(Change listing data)
== Segment start ==
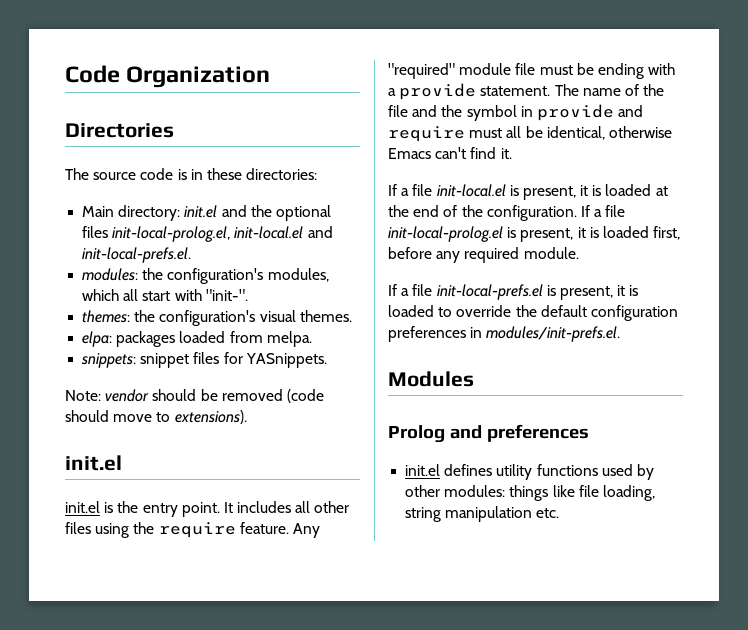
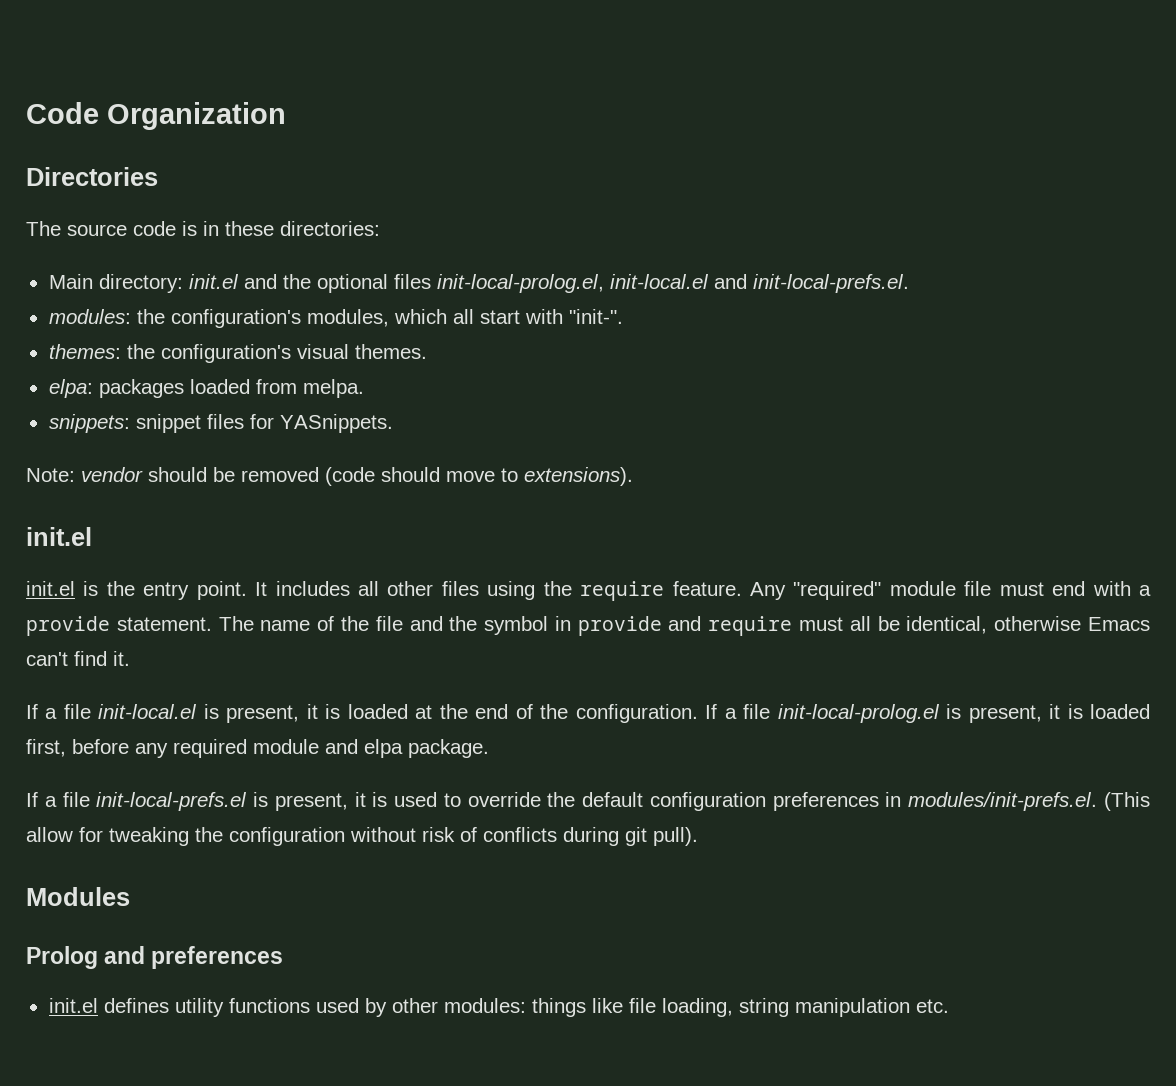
[576,63,644,79] be ending -> [1052,581,1086,596] end
[523,247,579,259] module. -> [253,739,489,758] module and elpa package.
[388,305,434,317] loaded -> [394,792,438,807] used
(621, 334) none -> [1103,792,1150,811] [26,827,698,846] (This allow for tweaking the configuration without risk of conflicts during git pull).

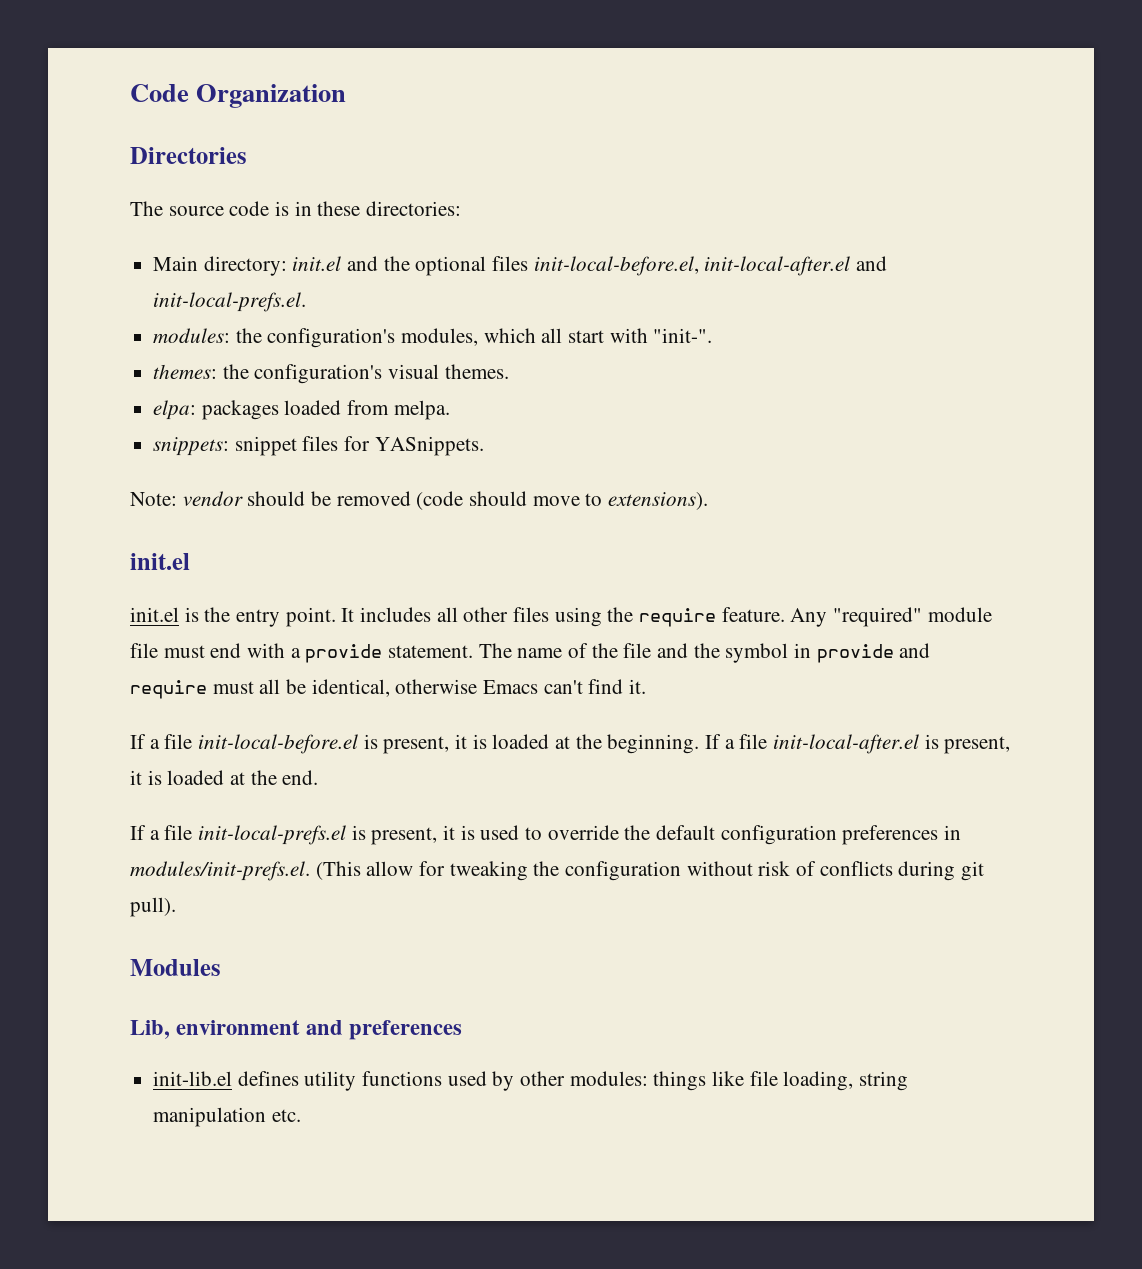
[436,274,709,293] init-local-prolog.el, init-local.el -> [533,256,851,276] init-local-before.el, init-local-after.el
[98,704,1150,723] [26,739,489,758] init-local.el is present, it is loaded at the end of the configuration. If a file init-local-prolog.el is present, it is loaded first, before any required module and elpa package. -> [198,734,1011,754] [130,770,319,785] init-local-before.el is present, it is loaded at the beginning. If a file init-local-after.el is present, it is loaded at the end.
[26,946,98,969] Prolog -> [130,1020,301,1039] Lib, environment
[48,998,98,1013] init.el -> [153,1071,233,1086] init-lib.el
== Segment end ==
## [What the exercise asks]
Find "[98,704,1150,723] [26,739,489,758] init-local.el" in the entries above, then repeat its line and all lines after it exactly, down to the last line.

## [Response area]
[98,704,1150,723] [26,739,489,758] init-local.el is present, it is loaded at the end of the configuration. If a file init-local-prolog.el is present, it is loaded first, before any required module and elpa package. -> [198,734,1011,754] [130,770,319,785] init-local-before.el is present, it is loaded at the beginning. If a file init-local-after.el is present, it is loaded at the end.
[26,946,98,969] Prolog -> [130,1020,301,1039] Lib, environment
[48,998,98,1013] init.el -> [153,1071,233,1086] init-lib.el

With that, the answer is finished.